This Spring Vegetable Pasta Primavera is a deliciously fresh and simple way to enjoy the season’s finest produce. The garlic and olive oil base enhances the vegetables’ natural flavors, while the Parmesan cheese adds a rich, savory finish. The combination of asparagus, peas, and cherry tomatoes provides a colorful, satisfying dish that’s as light as it is flavorful. Perfect for a springtime meal, this pasta primavera offers versatility—add grilled chicken or shrimp for a heartier version, or enjoy it as a vegetarian delight. Either way, it’s a bright, delightful dish that celebrates the flavors of the season.
Roasted Spring Vegetables with Lemon and Thyme
Roasted Spring Vegetables with Lemon and Thyme is a simple yet flavorful dish that brings out the natural sweetness of spring vegetables. Carrots, parsnips, and radishes are tossed in olive oil, fresh thyme, and lemon, then roasted to perfection. The result is a vibrant and aromatic dish that’s perfect as a side for any meal or even as a light main dish. The lemon and thyme infuse the vegetables with a refreshing, herbaceous flavor, making this a quintessential spring recipe.
Ingredients:
- 4 medium carrots, peeled and cut into sticks
- 4 medium parsnips, peeled and cut into sticks
- 1 bunch radishes, trimmed and halved
- 2 tablespoons olive oil
- 1 tablespoon fresh thyme leaves
- Zest of 1 lemon
- Juice of 1/2 lemon
- Salt and pepper to taste
Instructions:
- Preheat the oven to 400°F (200°C).
- In a large mixing bowl, toss the carrots, parsnips, and radishes with olive oil, thyme, lemon zest, salt, and pepper until evenly coated.
- Spread the vegetables in a single layer on a baking sheet.

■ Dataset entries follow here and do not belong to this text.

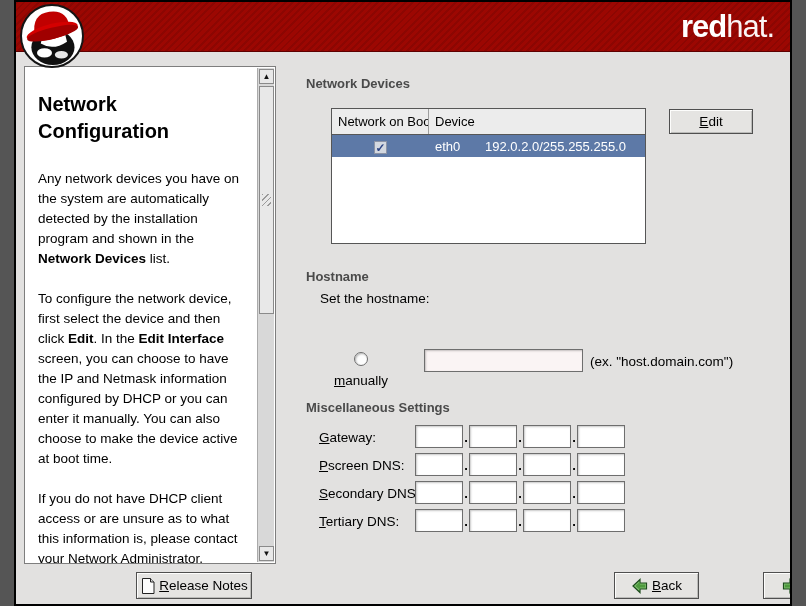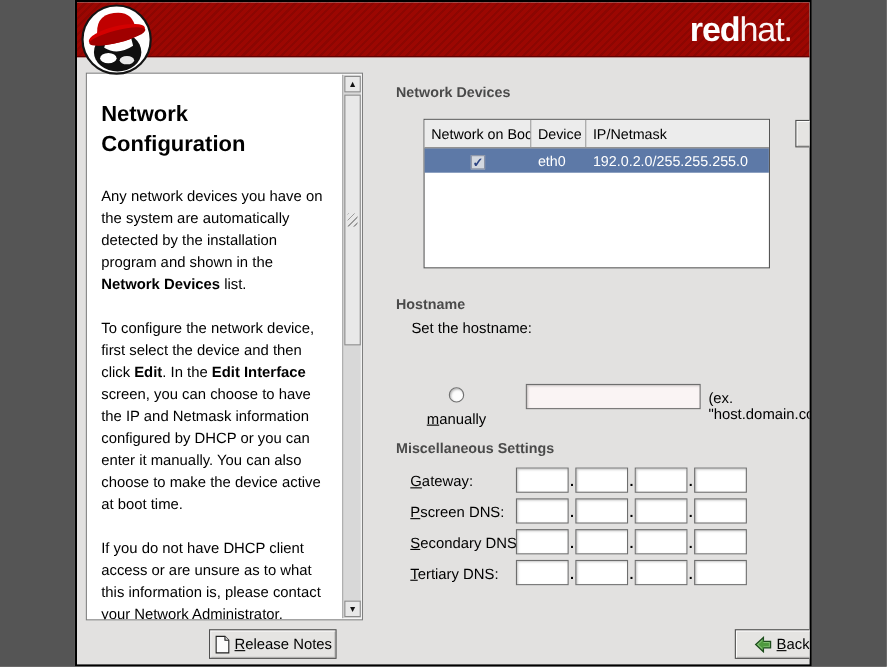--- a/index.html
+++ b/index.html
@@ -6,7 +6,7 @@
   html,body { background:#555; }
   body { font-family:"Liberation Sans", sans-serif; }
   .window {
-    position:relative; width:670px; height:606px; margin:0 auto;
+    position:relative; width:778px; height:606px; margin:0 auto;
     background:#e2e1e0; border:2px solid #000; overflow:hidden;
   }
   

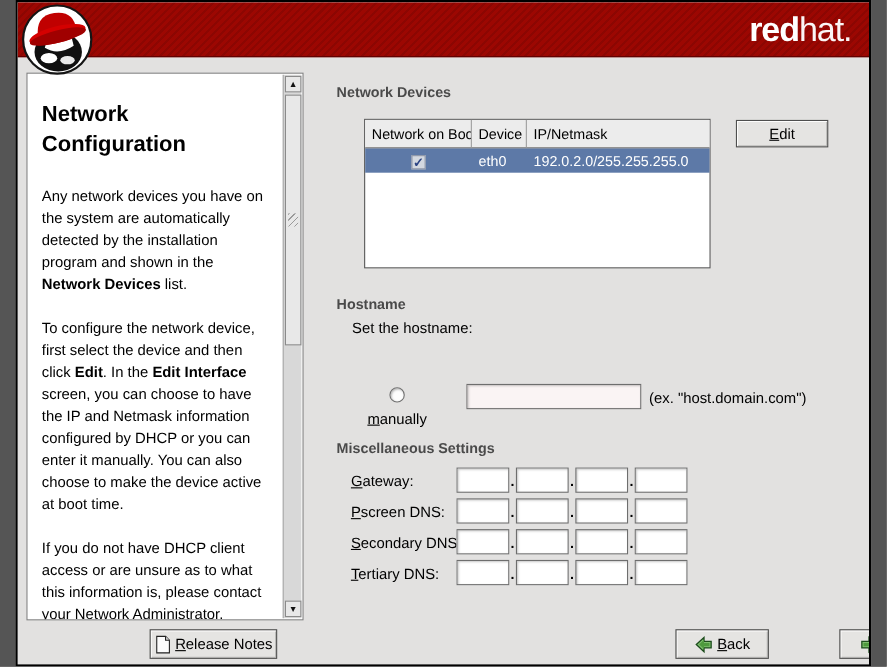--- a/index.html
+++ b/index.html
@@ -154,7 +154,6 @@
     <div class="thead">
       <div class="th col1">Network on Boot</div>
       <div class="th col2">Device</div>
-      <div class="th col3">IP/Netmask</div>
     </div>
     <div class="trow">
       <div class="col1"><span class="checkbox">✓</span></div>

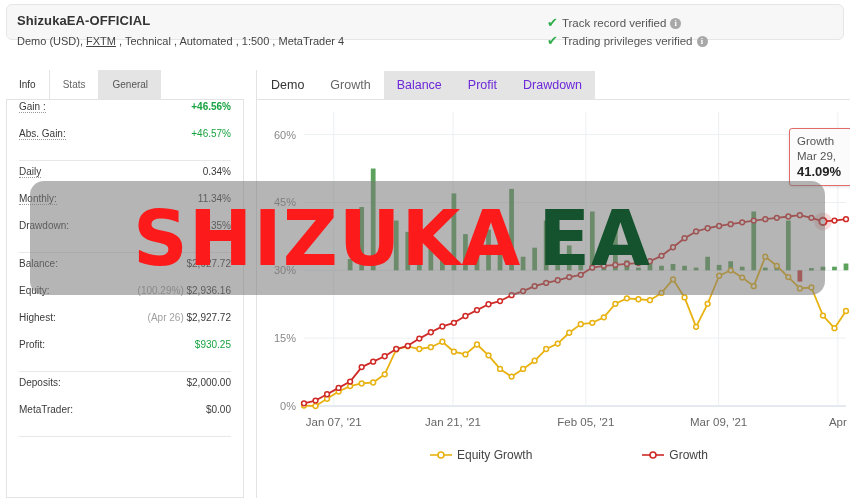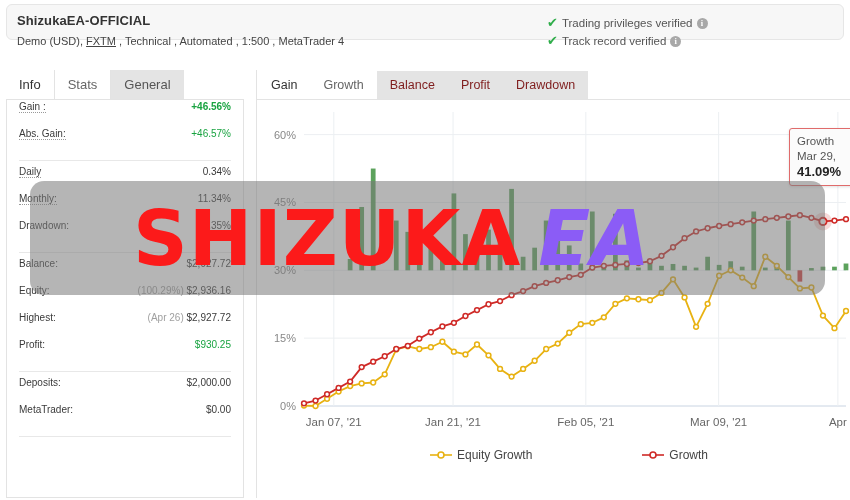--- a/index.html
+++ b/index.html
@@ -137,10 +137,10 @@
     <div class="hdr-sub"><span>Demo (USD), </span><a href="#">FXTM</a><span> , Technical , Automated , 1:500 , MetaTrader 4</span></div>
     <div class="verif">
       <div class="row">
-        <span class="chk">✔</span><span>Trading privileges verified</span><span class="infoi">i</span>
+        <span class="chk">✔</span><span>Track record verified</span><span class="infoi">i</span>
       </div>
       <div class="row">
-        <span class="chk">✔</span><span>Track record verified</span><span class="infoi">i</span>
+        <span class="chk">✔</span><span>Trading privileges verified</span><span class="infoi">i</span>
       </div>
     </div>
   </div>

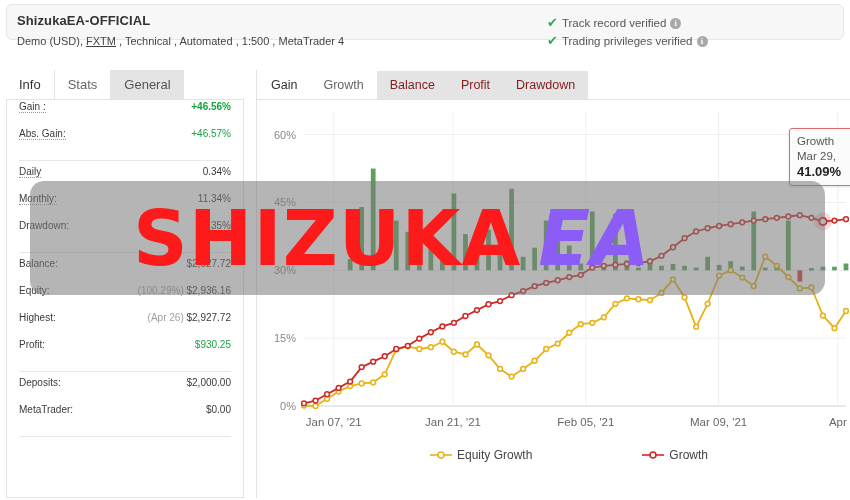--- a/index.html
+++ b/index.html
@@ -52,7 +52,7 @@
     border-bottom:1px solid #e3e3e3;background:#fff;
   }
   .tab{
-    height:29px;line-height:29px;padding:0 13px;font-size:13px;
+    height:29px;line-height:29px;padding:0 13px;font-size:10px;
     box-sizing:border-box;cursor:pointer;color:#555;
   }
   .tab.first{color:#333;font-weight:normal;background:#fff;}

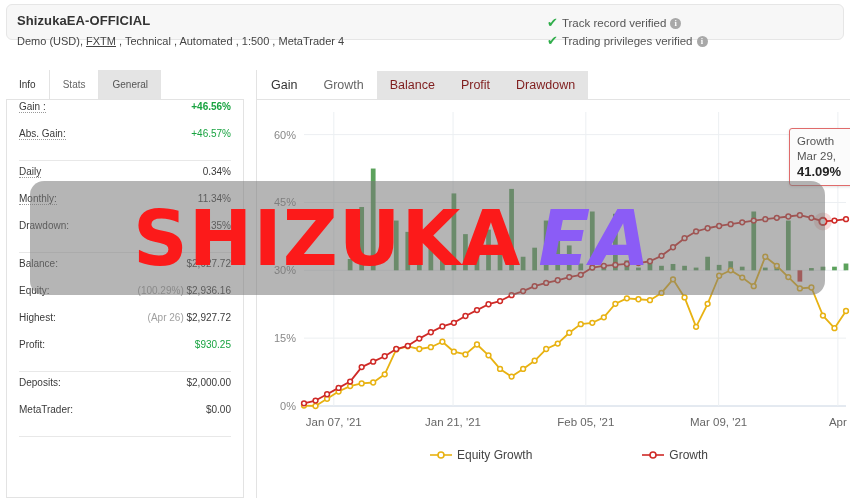--- a/index.html
+++ b/index.html
@@ -205,7 +205,7 @@
 
   <div class="rpanel"></div>
   <div class="ctabs">
-    <div class="ctab first">Gain</div>
+    <div class="ctab first">Demo</div>
     <div class="ctab sel">Growth</div>
     <div class="ctab inact">Balance</div>
     <div class="ctab inact">Profit</div>

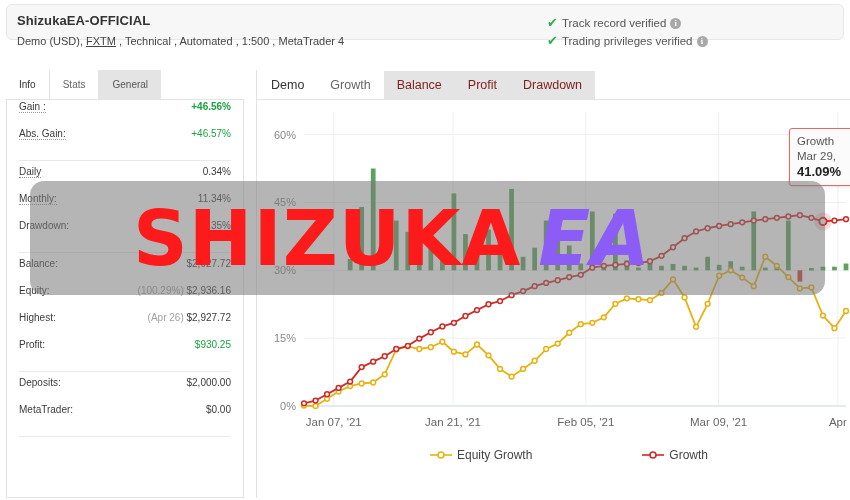--- a/index.html
+++ b/index.html
@@ -88,7 +88,7 @@
   }
   .ctab.first{color:#333;background:#fff;}
   .ctab.sel{background:#fff;color:#666;}
-  .ctab.inact{background:#e4e4e4;color:#7f1d1d;}
+  .ctab.inact{background:#e4e4e4;color:#6d28d9;}
   .ctabline{position:absolute;left:256px;top:99px;width:594px;height:1px;background:#e3e3e3;}
 
   

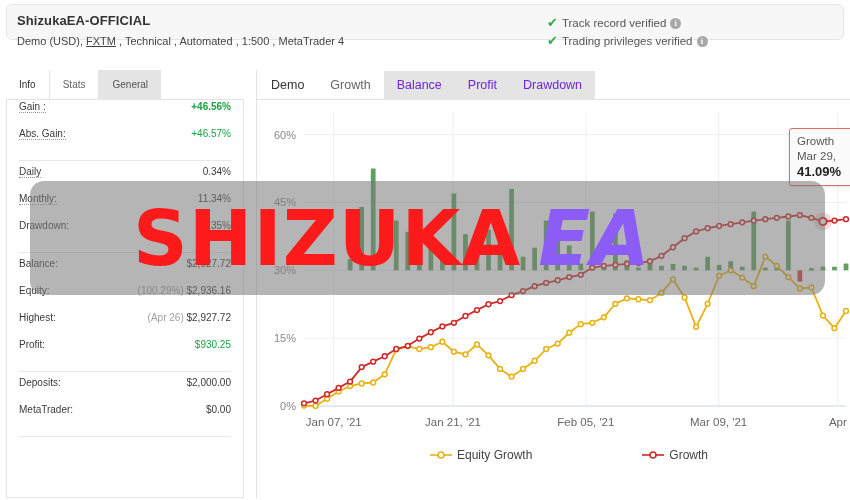--- a/index.html
+++ b/index.html
@@ -125,7 +125,7 @@
     pointer-events:none;white-space:nowrap;
   }
   .wm-red{color:#fc1a1a;}
-  .wm-white{color:#8b5cf6;margin-left:17px;font-style:italic;}
+  .wm-white{color:#14532d;margin-left:17px;}
 </style>
 </head>
 <body>

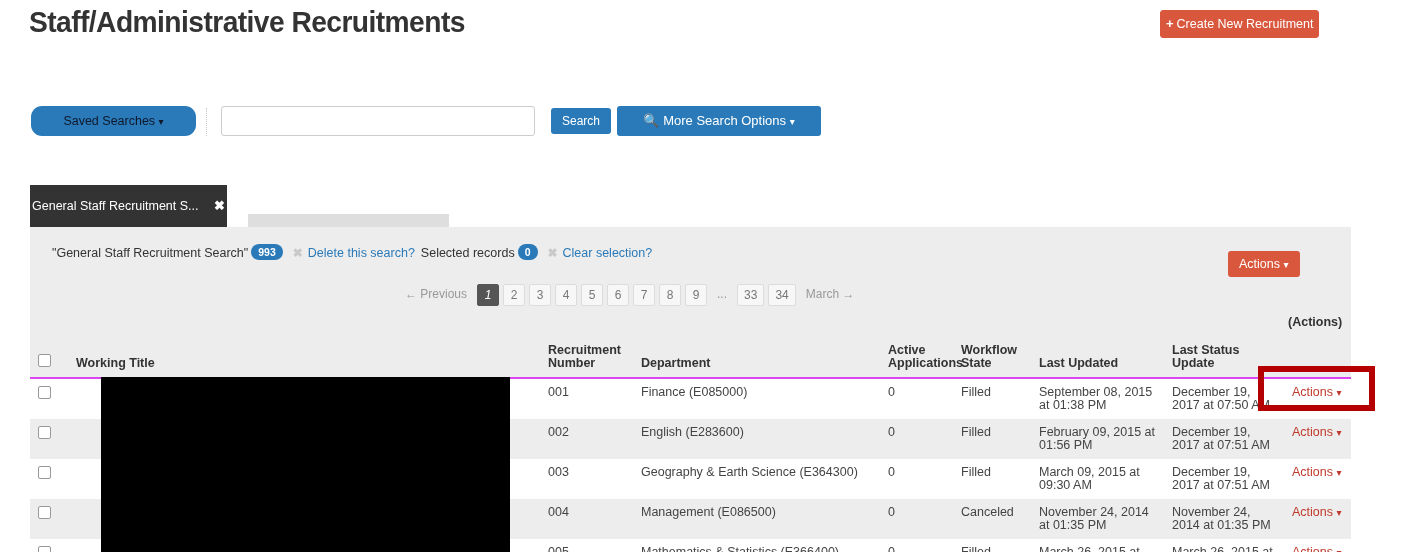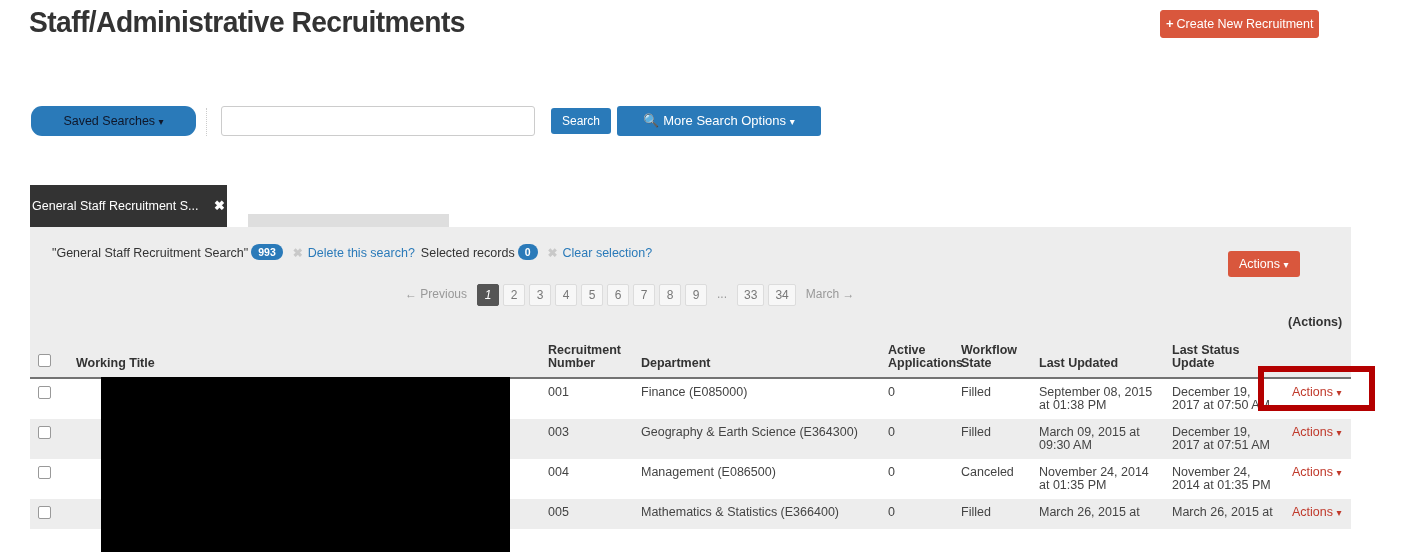--- a/index.html
+++ b/index.html
@@ -142,7 +142,7 @@
   table.grid { border-collapse: collapse; width: 1321px; table-layout: fixed; font-size: 12.5px; }
   table.grid thead th {
     background: #ededed;
-    border-bottom: 2px solid #737373;
+    border-bottom: 2px solid #d946ef;
     text-align: left;
     vertical-align: bottom;
     font-weight: bold;

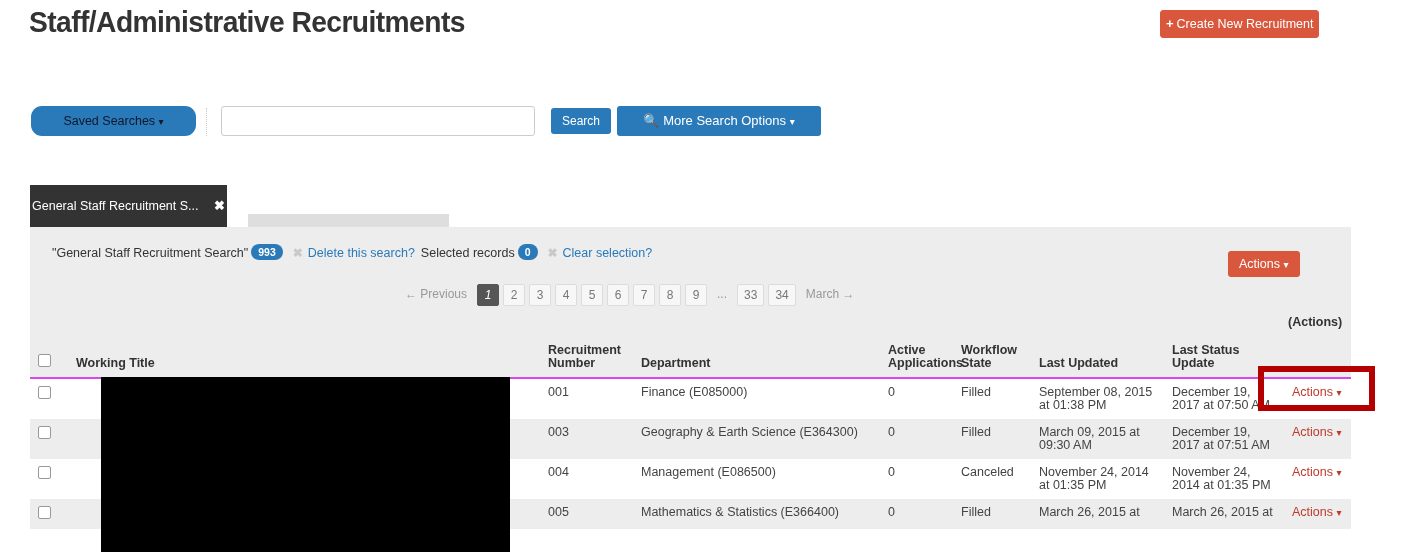--- a/index.html
+++ b/index.html
@@ -290,6 +290,19 @@
         <tr>
           <td class="c-check"><span class="cb"></span></td>
           <td class="c-title"></td>
+          <td class="c-num">002</td>
+          <td class="c-dept">English (E283600)</td>
+          <td class="c-apps">0</td>
+          <td class="c-state">Filled</td>
+          <td class="c-upd">February 09, 2015 at 01:56 PM</td>
+          <td class="c-stat">December 19, 2017 at 07:51 AM</td>
+          <td class="c-act">
+            <span class="row-actions"><span>Actions</span> <span class="caret">▾</span></span>
+          </td>
+        </tr>
+        <tr>
+          <td class="c-check"><span class="cb"></span></td>
+          <td class="c-title"></td>
           <td class="c-num">003</td>
           <td class="c-dept">Geography &amp; Earth Science (E364300)</td>
           <td class="c-apps">0</td>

- Roast for 25-30 minutes, turning the vegetables halfway through, until they are golden brown and tender.
- Once the vegetables are roasted, drizzle them with lemon juice and give them a final toss.
- Serve warm, garnished with additional fresh thyme if desired.
Roasted Spring Vegetables with Lemon and Thyme is an easy, yet deeply flavorful dish that highlights the beauty of seasonal produce. The roasting process caramelizes the natural sugars in the vegetables, creating a tender, slightly crispy texture, while the lemon and thyme elevate the flavors, adding a refreshing brightness. This dish works beautifully as a side to roast chicken, lamb, or fish, or can be enjoyed on its own for a light, healthy meal. Its simplicity and vibrant flavor profile make it a wonderful choice for spring dinners, picnics, or even holiday gatherings.
Spring Vegetable Quiche with Gruyère
Spring Vegetable Quiche with Gruyère is a savory, satisfying dish that combines the lightness of spring vegetables with the richness of eggs and creamy Gruyère cheese. This quiche features sautéed asparagus, leeks, and peas, all nestled in a flaky pie crust and baked to golden perfection. The Gruyère adds a nutty depth of flavor that complements the fresh vegetables beautifully. Perfect for brunch, a light dinner, or a spring picnic, this quiche is a versatile and crowd-pleasing option.
Ingredients:
- 1 pre-made pie crust (or homemade)
- 1 cup asparagus, chopped into 1-inch pieces
- 1/2 cup peas (fresh or frozen)
- 1 leek, sliced and cleaned
- 1 tablespoon olive oil
- 4 large eggs
- 1 cup heavy cream
- 1 cup Gruyère cheese, grated
- Salt and pepper to taste
- Fresh parsley for garnish (optional)
Instructions:
- Preheat the oven to 375°F (190°C).
- In a skillet, heat the olive oil over medium heat. Add the leek and cook for 3-4 minutes until softened.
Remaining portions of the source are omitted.